Seeing is believing, and seeing an Ocean Friendly Garden up close is a great learning tool for those new to OFG principles. This last weekend, the Ocean Friendly Gardens Committee of the Surfrider West LA/Malibu Chapter led a "Lawn Patrol" (a garden walk) of 15 people through a neighborhood of a few good examples and lots of homes with "opportunities." As a bonus, the Committee was joined by staff from the city in which the garden exists and learned that the city wants to partner on future walks!
The concept behind the walk is to help participants develop an eye for evaluating a yard's opportunities to "apply CPR:" Conservation, Permeability and Retention. The walk route is scoped out ahead of time to, ideally, have at least one yard that has applied CPR (this one was organized by WLAM OFG Committee Member, Insley Julier). Everyone gathered at Merrihew's Nursey, which allowed Insley to post an event flyer (in the first picture), then got started. The first stop was a home that had some elements of CPR applied, so it was a good place to point out how other steps could be taken. For example, the rain gutter downspout was directed into the garden, but there was no contouring to slow and spread the rain, i.e., a swale and basin. It also had no mulch and no native plants (OFG criteria require a minimum of 10% natives).
The next stop was an OFG created by Committee member and landscape designer, Steve Williams, and which qualified for a rebate from the City of Santa Monica. Russell Ackerman, a Water Resources Specialist with the City (in the picture, he's standing on the steps and in black), joined us there and explained the City's landscape rebates and goal to be 100% water independent by 2020. In addition, the City offers a subsidized site evaluation by a garden "coach," costing just $50.
Russell told us that 10 people have applied for the City's new rain garden rebate ($1,000 for each downspout directed to the landscape, and City staff do a site visit to help identify the best layout). He proposed that the City and WLAM partner on future walks, focused on those new rain gardens, and everyone was excited about the idea.
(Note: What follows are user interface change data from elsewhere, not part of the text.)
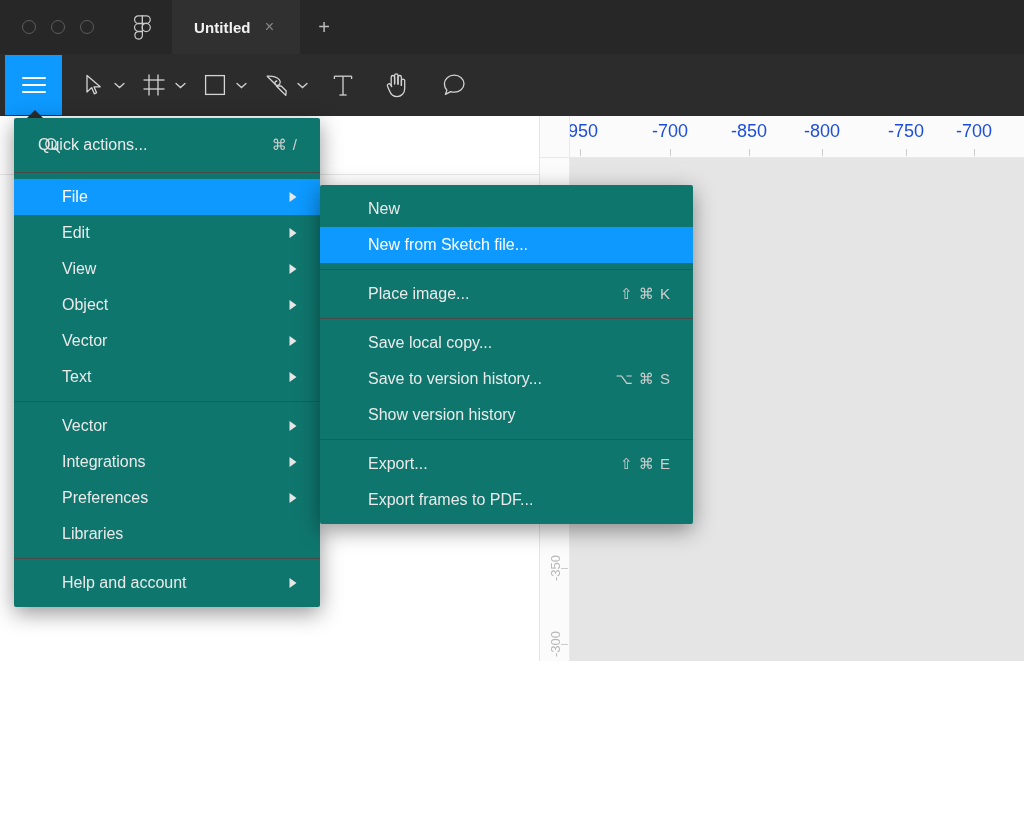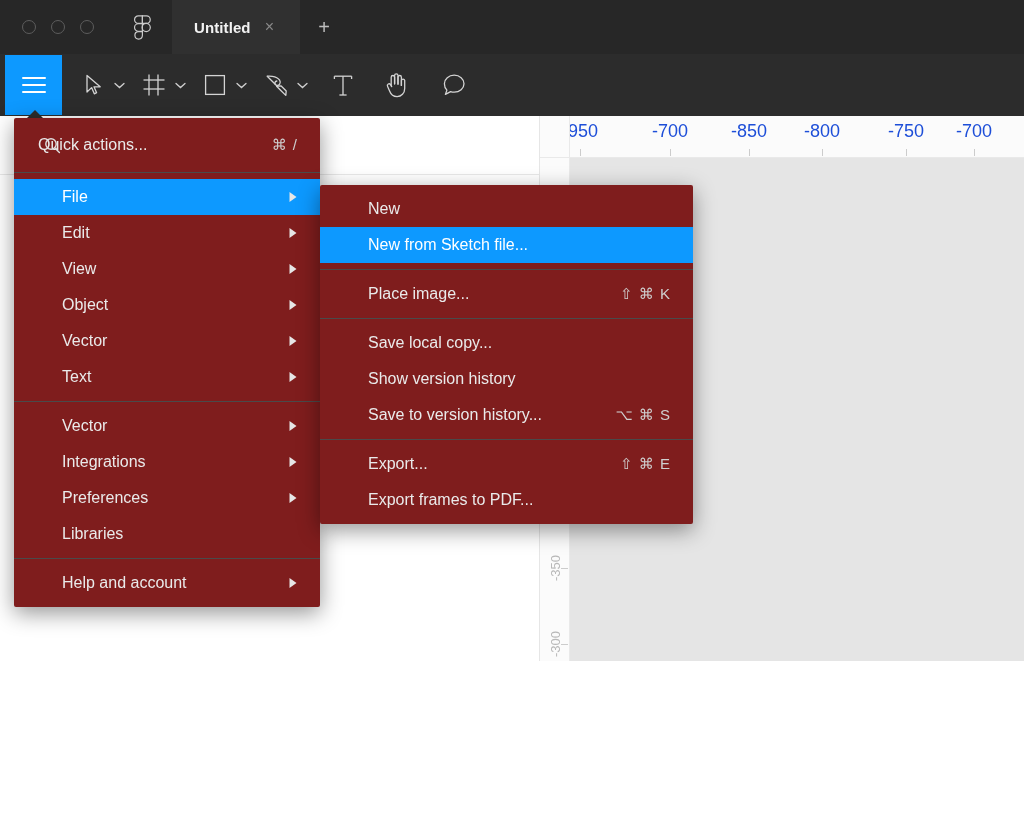--- a/index.html
+++ b/index.html
@@ -254,21 +254,21 @@
   .canvas-surface {
     position: absolute;
     left: 30px; top: 42px;
     width: 454px; height: 655px;
     background: #e5e5e5;
   }
 
   
   .menu-panel {
     position: absolute;
-    background: #7f1d1d;
+    background: #0f766e;
     box-shadow: 0 6px 22px rgba(0,0,0,0.42);
     border-radius: 2px;
     padding: 6px 0;
     box-sizing: border-box;
   }
   .main-menu {
     left: 14px; top: 118px;
     width: 306px;
   }
   .sub-menu {
@@ -639,28 +639,28 @@
           <span class="mi-label">Place image...</span>
           <span class="mi-spacer"></span>
           <span class="mi-shortcut">⇧ ⌘ K</span>
         </div>
         <div class="menu-sep"></div>
         <div class="menu-item">
           <span class="mi-label">Save local copy...</span>
           <span class="mi-spacer"></span>
         </div>
         <div class="menu-item">
+          <span class="mi-label">Save to version history...</span>
+          <span class="mi-spacer"></span>
+          <span class="mi-shortcut">⌥ ⌘ S</span>
+        </div>
+        <div class="menu-item">
           <span class="mi-label">Show version history</span>
           <span class="mi-spacer"></span>
         </div>
-        <div class="menu-item">
-          <span class="mi-label">Save to version history...</span>
-          <span class="mi-spacer"></span>
-          <span class="mi-shortcut">⌥ ⌘ S</span>
-        </div>
         <div class="menu-sep"></div>
         <div class="menu-item">
           <span class="mi-label">Export...</span>
           <span class="mi-spacer"></span>
           <span class="mi-shortcut">⇧ ⌘ E</span>
         </div>
         <div class="menu-item">
           <span class="mi-label">Export frames to PDF...</span>
           <span class="mi-spacer"></span>
         </div>

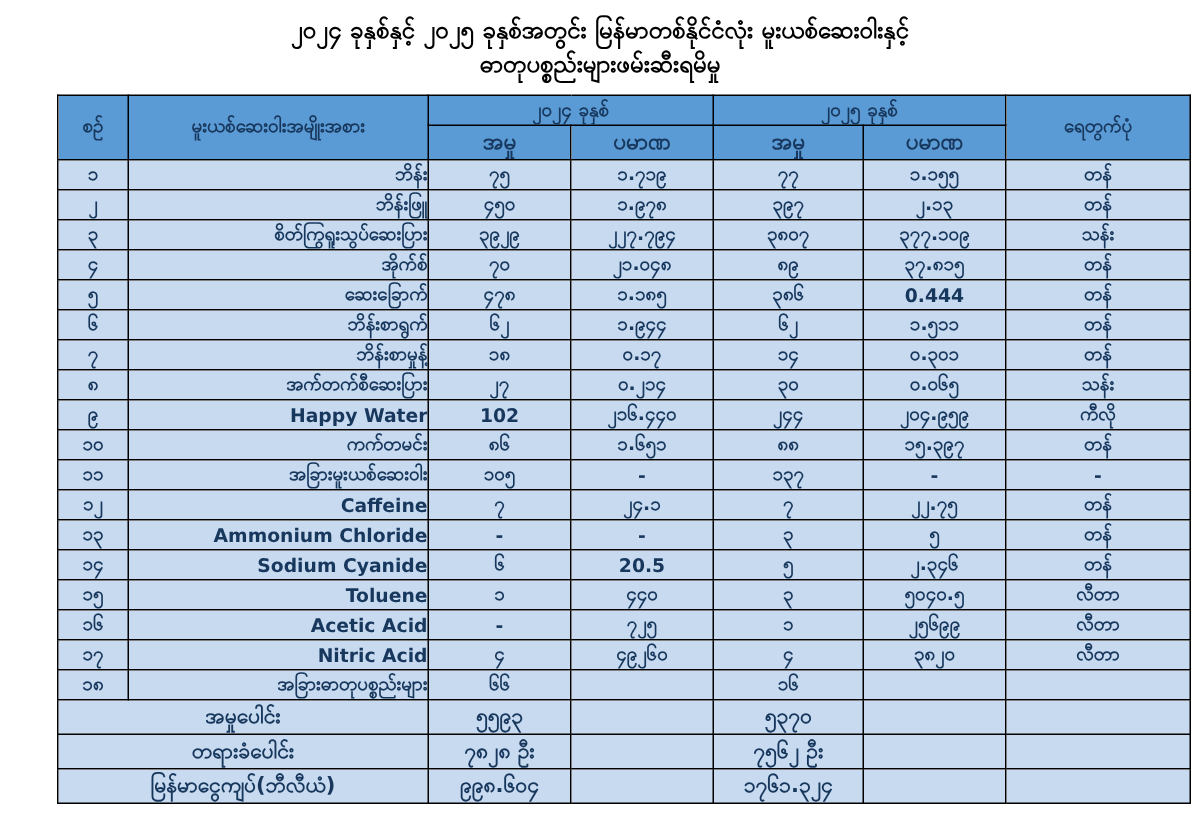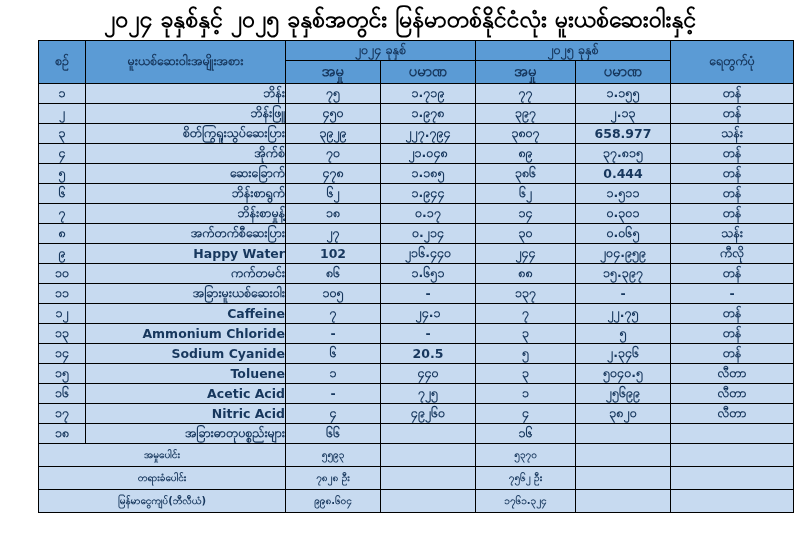--- a/index.html
+++ b/index.html
@@ -10,43 +10,44 @@
     --title:#000000;
   }
   html,body{margin:0;padding:0;}
   body{
     width:800px;height:550px;background:#ffffff;
     font-family:"DejaVu Sans","Liberation Sans",sans-serif;
   }
   .page{width:800px;height:550px;overflow:hidden;}
   .title{
     text-align:center;padding-top:8px;
-    font-size:23px;font-weight:bold;color:var(--title);line-height:23px;
+    font-size:16px;font-weight:bold;color:var(--title);line-height:23px;
   }
   table{
     border-collapse:collapse;table-layout:fixed;
     width:755px;margin:9px 0 16px 38px;
   }
   th,td{
     border:1px solid var(--border);
     overflow:hidden;white-space:nowrap;
     padding:0;color:var(--text);font-weight:bold;
   }
   thead th{background:var(--header-bg);height:19px;font-size:12.5px;}
   thead th.sub{font-size:15px;}
   tbody td{background:var(--cell-bg);height:19px;font-size:12.5px;text-align:center;}
   tbody td.name{text-align:right;padding-left:6px;}
-  tfoot td{background:var(--cell-bg);height:22px;font-size:10px;text-align:center;}
+  tfoot td{background:var(--cell-bg);height:22px;font-size:14px;text-align:center;}
 </style>
 </head>
 <body>
 
 <div class="page">
   <div class="title">
     <div>၂၀၂၄ ခုနှစ်နှင့် ၂၀၂၅ ခုနှစ်အတွင်း မြန်မာတစ်နိုင်ငံလုံး မူးယစ်ဆေးဝါးနှင့်</div>
+    <div>ဓာတုပစ္စည်းများဖမ်းဆီးရမိမှု</div>
   </div>
 
   <table>
     <colgroup>
       <col style="width:47px">
       <col style="width:200px">
       <col style="width:95px">
       <col style="width:95px">
       <col style="width:100px">
       <col style="width:95px">
@@ -85,21 +86,21 @@
           <td>၃၉၇</td>
           <td>၂.၁၃</td>
           <td>တန်</td>
         </tr>
         <tr>
           <td>၃</td>
           <td class="name">စိတ်ကြွရူးသွပ်ဆေးပြား</td>
           <td>၃၉၂၉</td>
           <td>၂၂၇.၇၉၄</td>
           <td>၃၈၀၇</td>
-          <td>658.977</td>
+          <td>၃၇၇.၁၀၉</td>
           <td>သန်း</td>
         </tr>
         <tr>
           <td>၄</td>
           <td class="name">အိုက်စ်</td>
           <td>၇၀</td>
           <td>၂၁.၀၄၈</td>
           <td>၈၉</td>
           <td>၃၇.၈၁၅</td>
           <td>တန်</td>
Next, Steve (in the grey shirt and wearing sunglasses) explained the design for the garden, which was done by his non-profit, Eco Gardens. 1900 square feet of turf grass was removed, which qualified for the City of Santa Monica's rebate of $3.50 per square foot. Two downspouts were directed into swales and basins, netting property owner Toby Berlin another $2,000 in rebate funds. A total of 775 square feet of roof is fed into the downspouts, resulting in 7,120 gallons of rainwater directed to the garden each year! With the combination of the plants being mature, living soil and already at average rainfall for the winter, the garden will have a good chance of not needing any more irrigation this year. Toby is stoked by the environmental benefits and beauty of her OFG, and was happy to post the OFG sign she qualified for (in the picture, she's holding the sign, standing next to WLAM Chapter Chair, Tina Segura).
Landscape Architect, Dale Newman, joined us on the walk and mentioned that he did a garden along the route, so we stopped there. (Not only is Dale interested in the OFG Committee, he also wants to be a part of beach clean-ups that happen right after a rain storm - and Tina mentioned WLAM's recent formation of this very kind of effort.) The last site was a yard with artificial turf, shown in the last picture (the bright green patch). Artifical turf does the opposite of an OFG, compacting soil microbiology and killing its ability to cleanse and hold onto water, sequester carbon, and provide wildlife habitat. There are low water-using grasses and ground covers that are good alternatives.
We finished up at a nearby frozen yogurt shop, talking about next steps and having trained people who can lead future walks. Insley brought compostables spoons that she showed the store staff to use instead of plastic one - a move toward becoming an Ocean Friendly Restaurant!